By Stuart Lauchlan, news and analysis editor
“Salesforce.com will be acquired in 2007.” When Franks Gens of analyst firm IDC made that bold prediction at the end of 2006, it was tempting to dismiss it as just part of the ritual ‘crystal ball’ content generated by all research firms and publications around Christmas.
But this week, as Google and Salesforce.com are reported to be in deep discussions about some form of a tie-up, is it the case that Gens is going to turn out to have made the best guess of the year? Is ‘GoogleForce’ an imminent reality?
Such a move would not come cheap. Google is still trying to close its planned $3.1 billion acquisition of online-ad service DoubleClick in what would be its largest deal in its nine-year history. Buying Salesforce.com would cost even more – Salesforce.com has a $5.5 billion market value - but Google could afford it.
So how likely would a full takeover really be? Are they really suited for marriage or is this just puppy love? Salesforce.com chairman Marc Benioff has made no secret of his longstanding admiration for Google, particularly when it comes to a spot of Microsoft-baiting. That said, he is being necessarily tight-lipped about Google at this stage, something which is clearly not a natural state of affairs for the outspoken CEO. "I'm not one to hold back a comment, but in this case, I'm sorry but I can't comment on what's happening between us and Google," he said on Monday.
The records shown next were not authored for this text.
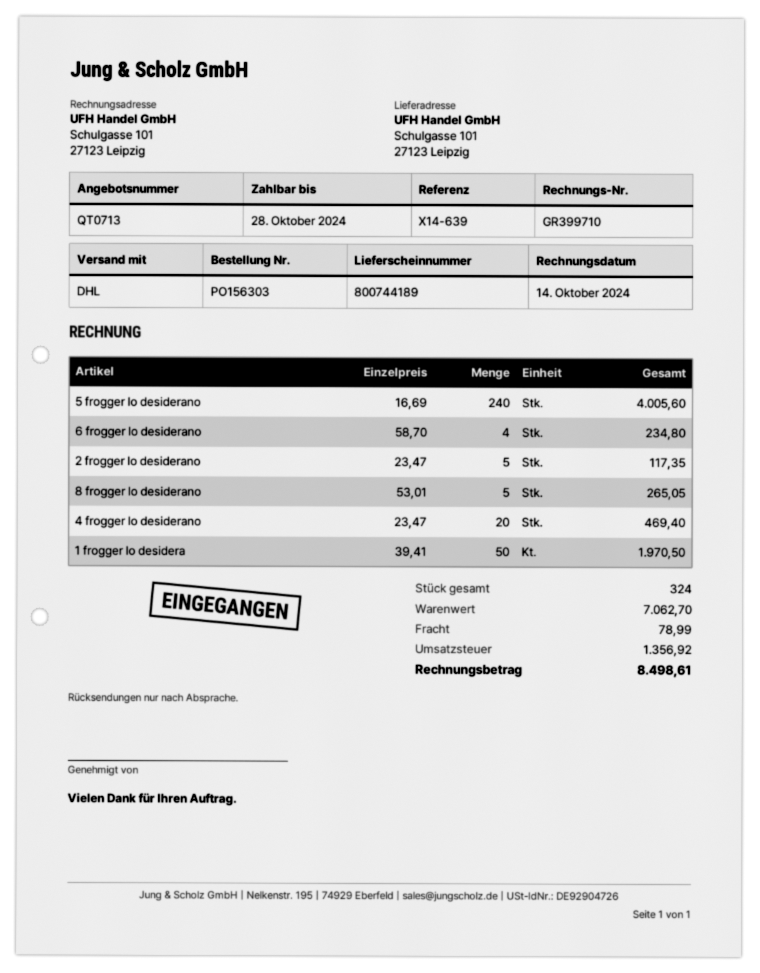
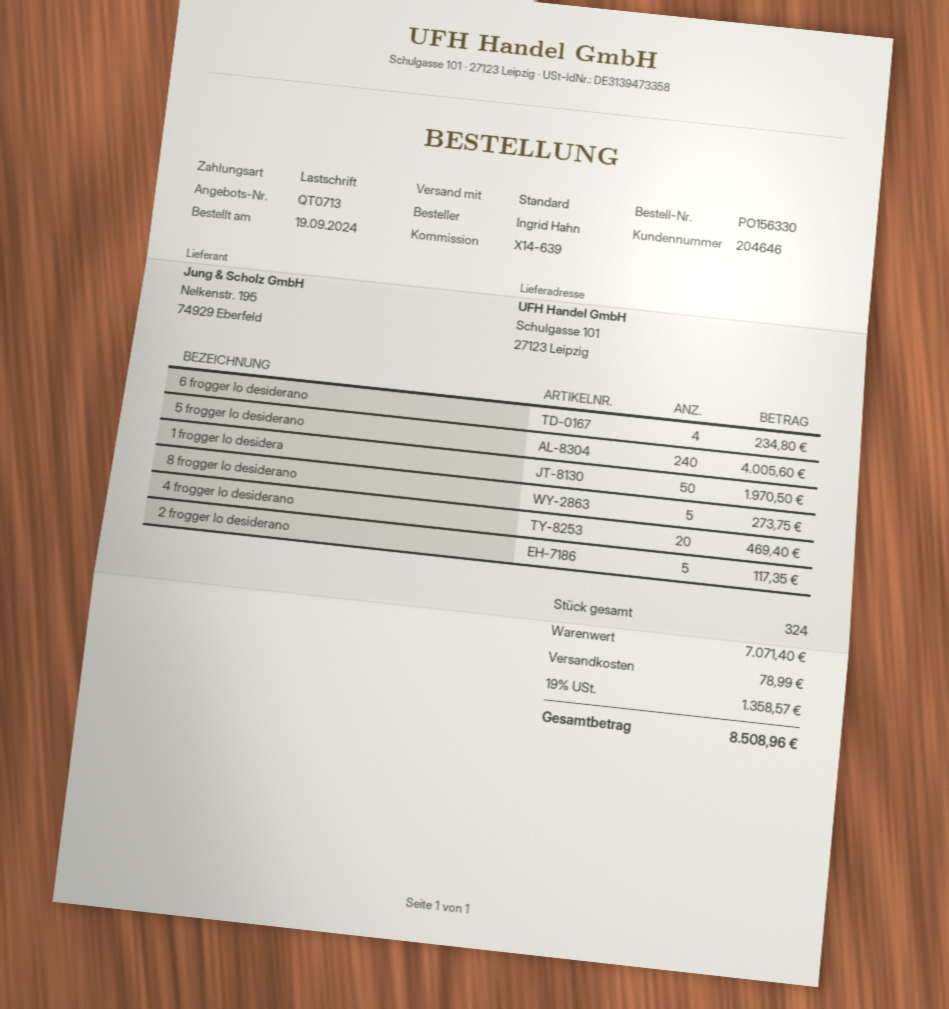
order number: PO156303 -> PO156330
shipping method: DHL -> standard
8 frogger lo desiderano: 5 for 265.05 -> 5 for 273.75
subtotal: 7062.70 -> 7071.40
tax: 1356.92 -> 1358.57
total: 8498.61 -> 8508.96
But Salesforce.com has been touting Google's free alternatives to Microsoft's widely used suite of office applications. "We're accelerating Google against Microsoft because we show customers that they can use Google apps, like Google spreadsheet and Google word processor instead of buying Microsoft Office," Benioff told analysts a couple of weeks ago. "Microsoft doesn't like that."
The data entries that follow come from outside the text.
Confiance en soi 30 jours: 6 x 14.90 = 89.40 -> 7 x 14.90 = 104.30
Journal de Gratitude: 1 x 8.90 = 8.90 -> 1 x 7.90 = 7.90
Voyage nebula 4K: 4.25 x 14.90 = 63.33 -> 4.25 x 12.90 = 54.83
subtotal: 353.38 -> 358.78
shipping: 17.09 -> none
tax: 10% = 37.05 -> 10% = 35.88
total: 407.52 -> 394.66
For its part, Google has been promoting its applications more aggressively this year as it tries to give web surfers more reasons to visit its site, where it makes most of its money from online ads. In an apparent indication of its ambitions, Google earlier this month embraced "Search, Ads and Apps" as its corporate strapline.
According to Google CEO Eric Schmidt, there is a simple rationale behind the change of tagline. "The idea here is to talk about this shift to an online lifestyle," he said. "People are spending more and more time - online - and Google can bring some of these new applications that really matter to them." But it can also be read as a statement of intent with regard to the enterprise applications industry.
A better fit
It remains open to question how Google can enter an enterprise applications market that goes beyond the desktop – which is where a takeover makes sense. "Google isn’t really looking to compete, but they are looking to be a broad base for use," said Nucleus Research analyst Rebecca Wettemann recently. "It's not out of the realm of possibility that they would acquire an enterprise applications company. It certainly would make sense if that's where they're looking to go; an acquisition of an on-demand player would make sense."
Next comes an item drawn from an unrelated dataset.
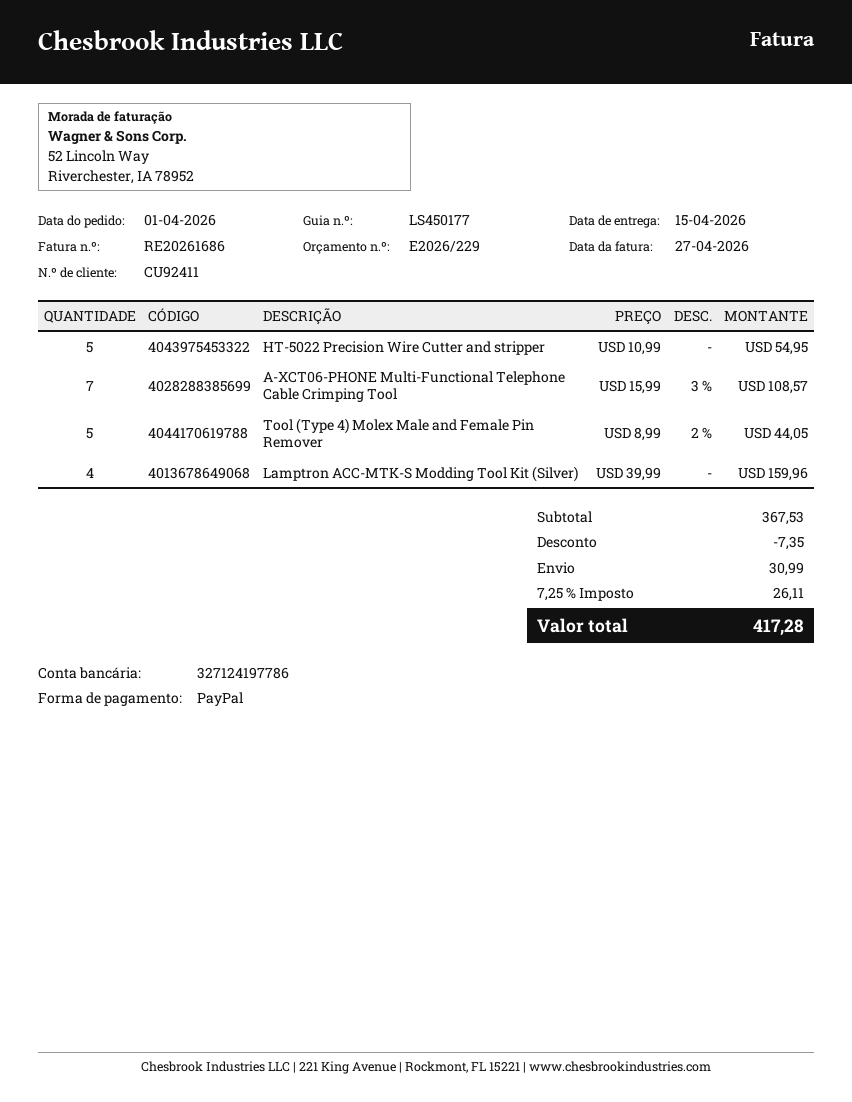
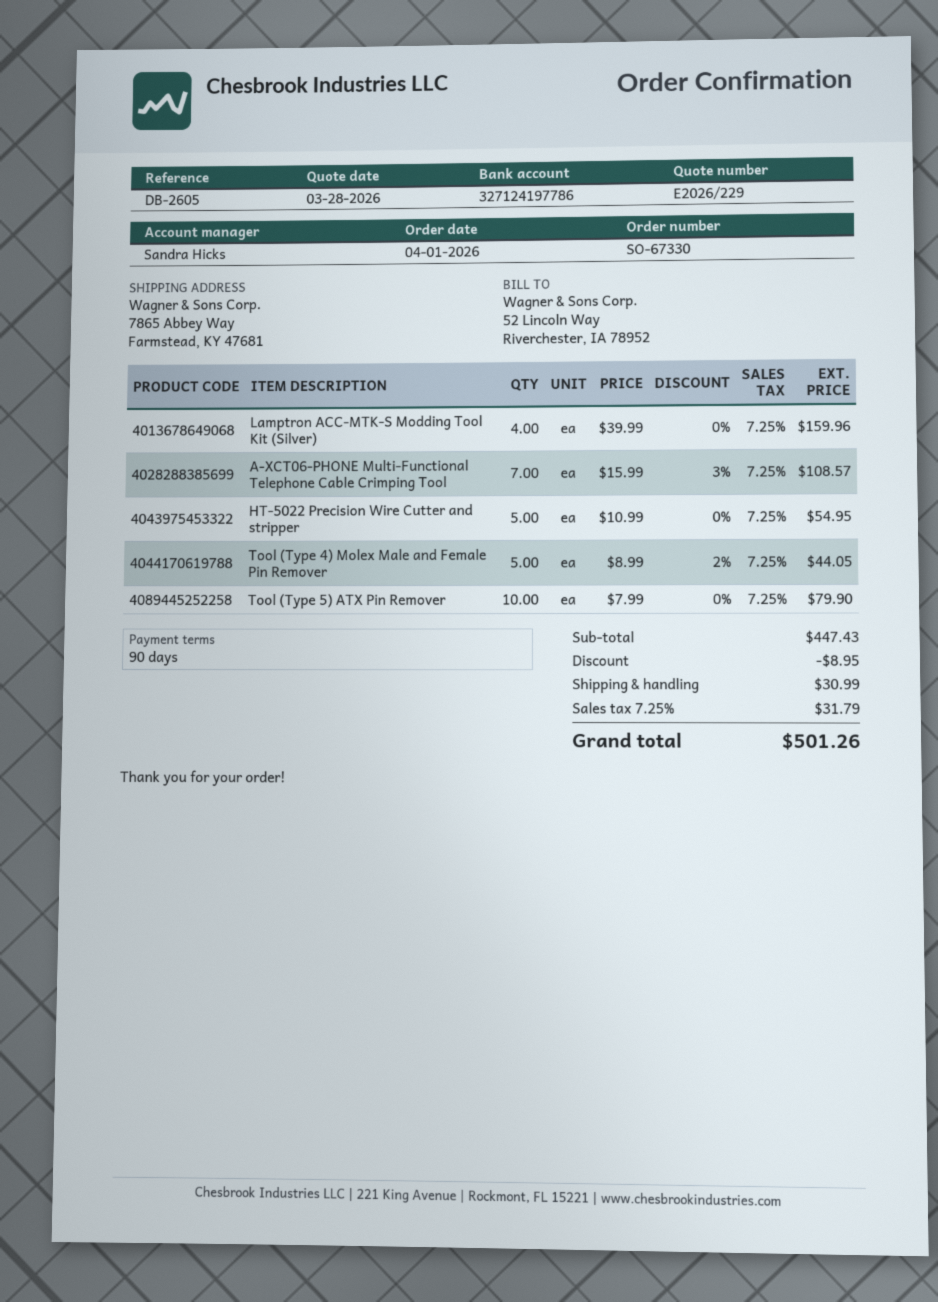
Tool (Type 5) ATX Pin Remover: none -> 10 x 7.99 = 79.90
subtotal: 367.53 -> 447.43
discount: 7.35 -> 8.95
tax: 7.25% = 26.11 -> 7.25% = 31.79
total: 417.28 -> 501.26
Certainly to date Google Apps doesn’t have the functional clout of Office, let along the traction in the market. Who says so? Well, Google CEO Schmidt for one. "Google Apps don’t have all the functionality of Microsoft Office - it's a different way to share information," he said at the Web 2.0 conference in April. "It's casual and a better fit for the Web 2.0 framework.”
So what would both parties gain? Salesforce.com would get market profile way beyond its current status. Google would gain access to a database application that can span a broad spectrum, and applications that store and access unstructured data. Google Apps doesn't have a native CRM component, while the Salesforce suite lacks office productivity applications. So on the surface both parties are set to win from getting together.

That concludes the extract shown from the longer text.